'''
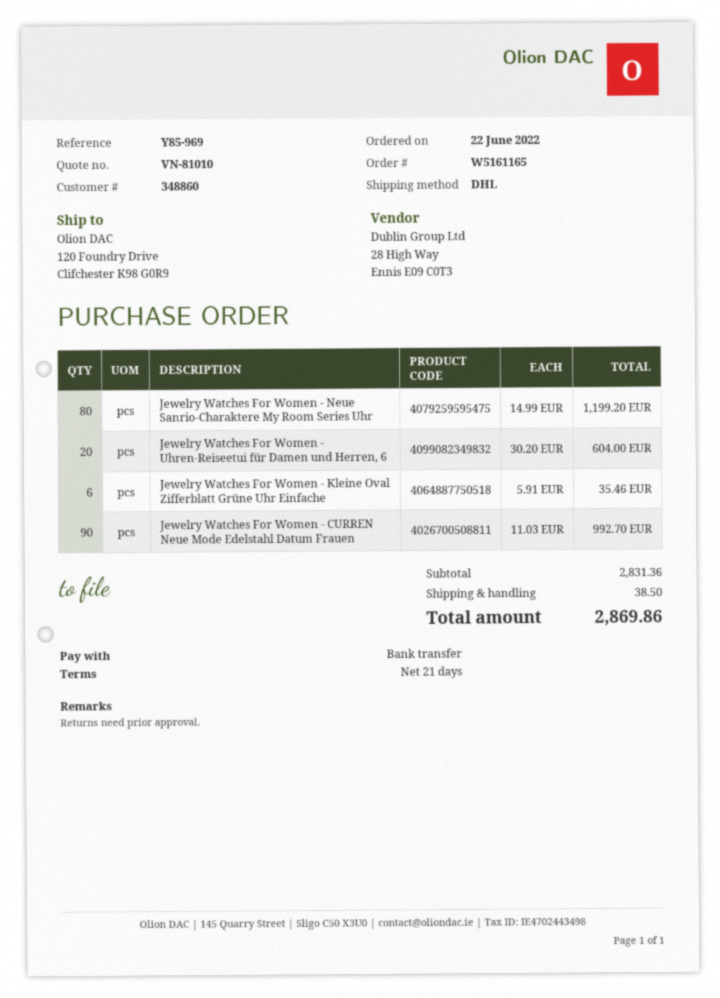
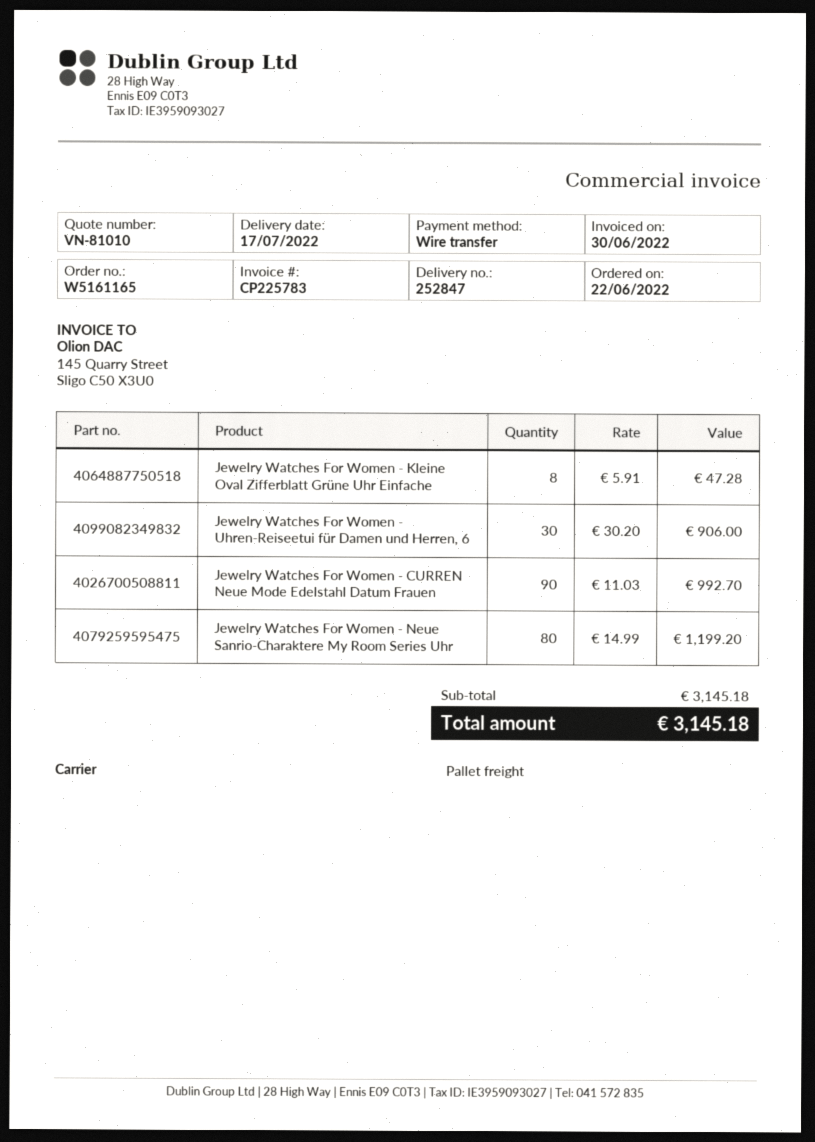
shipping method: DHL -> pallet freight
Jewelry Watches For Women - Uhren-Reiseetui für Damen und Herren, 6: 20 x 30.20 = 604.00 -> 30 x 30.20 = 906.00
Jewelry Watches For Women - Kleine Oval Zifferblatt Grüne Uhr Einfache: 6 x 5.91 = 35.46 -> 8 x 5.91 = 47.28
subtotal: 2831.36 -> 3145.18
shipping: 38.50 -> none
total: 2869.86 -> 3145.18

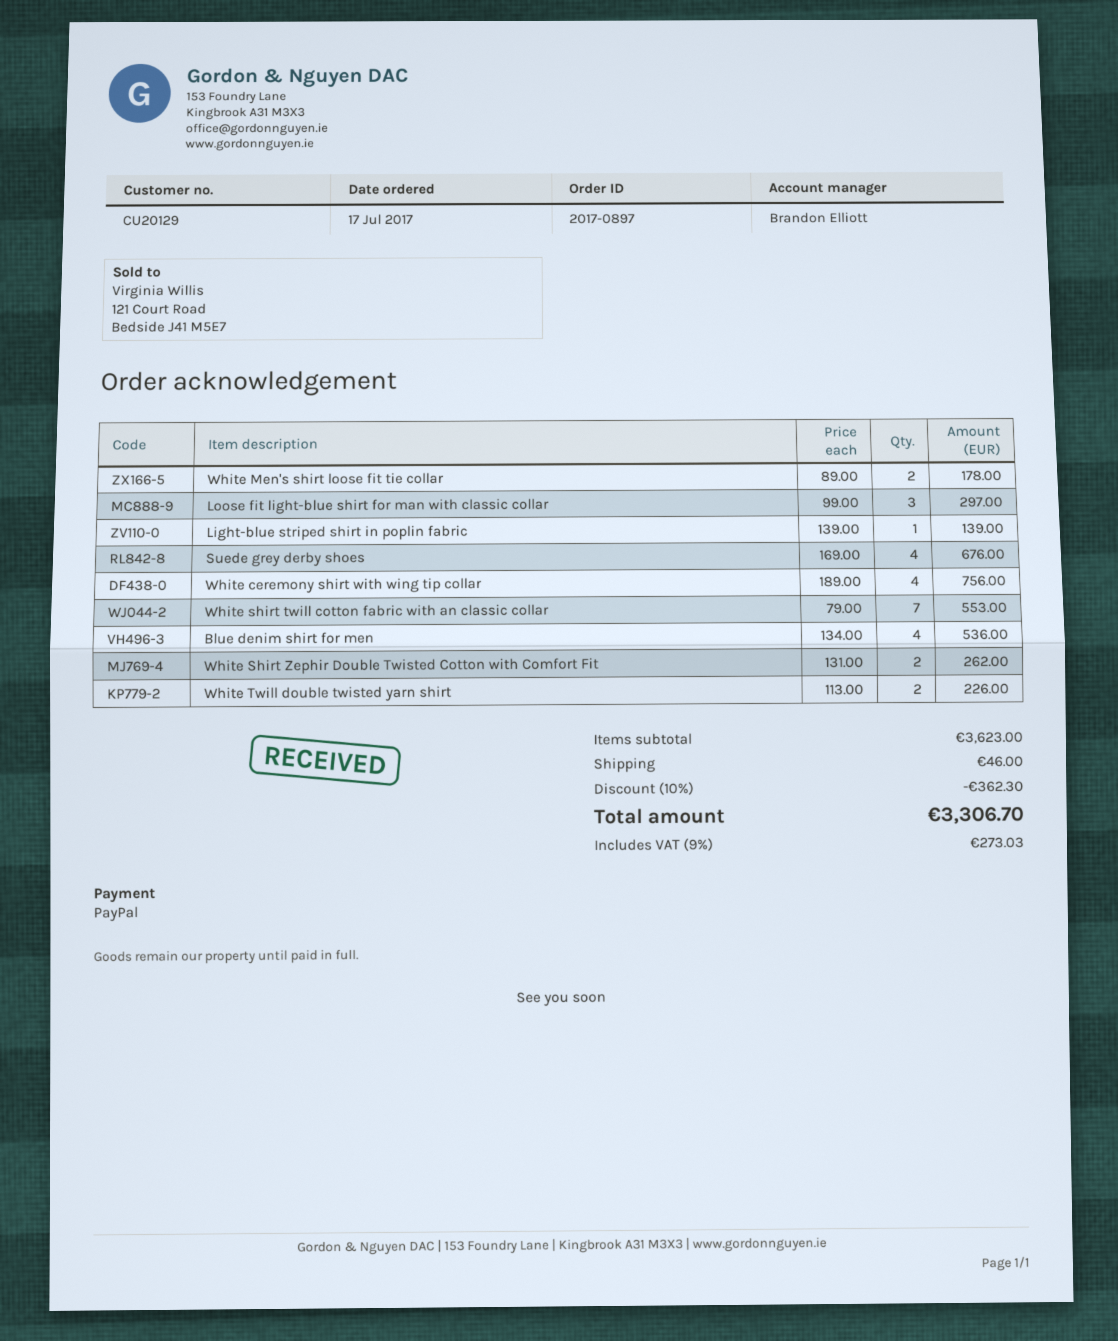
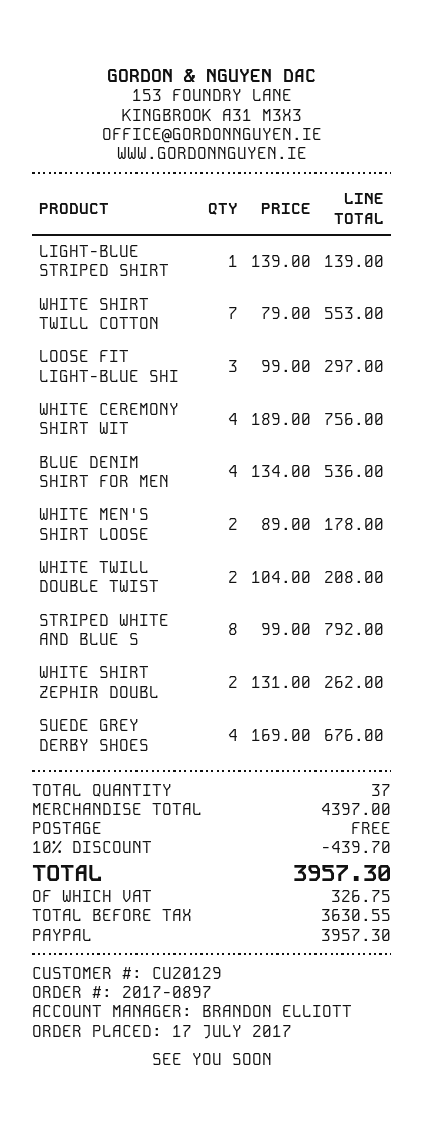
White Twill double twisted yarn shirt: 2 x 113.00 = 226.00 -> 2 x 104.00 = 208.00
STRIPED WHITE AND BLUE S: none -> 8 x 99.00 = 792.00
subtotal: 3623.00 -> 4397.00
discount: 10% = 362.30 -> 10% = 439.70
shipping: 46.00 -> 0.00
tax: 273.03 -> 326.75
total: 3306.70 -> 3957.30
'''
**What the exercise asks**
I'd like the material repeated word for word, without the pictures it holds.

**Response box**
shipping method: DHL -> pallet freight
Jewelry Watches For Women - Uhren-Reiseetui für Damen und Herren, 6: 20 x 30.20 = 604.00 -> 30 x 30.20 = 906.00
Jewelry Watches For Women - Kleine Oval Zifferblatt Grüne Uhr Einfache: 6 x 5.91 = 35.46 -> 8 x 5.91 = 47.28
subtotal: 2831.36 -> 3145.18
shipping: 38.50 -> none
total: 2869.86 -> 3145.18

White Twill double twisted yarn shirt: 2 x 113.00 = 226.00 -> 2 x 104.00 = 208.00
STRIPED WHITE AND BLUE S: none -> 8 x 99.00 = 792.00
subtotal: 3623.00 -> 4397.00
discount: 10% = 362.30 -> 10% = 439.70
shipping: 46.00 -> 0.00
tax: 273.03 -> 326.75
total: 3306.70 -> 3957.30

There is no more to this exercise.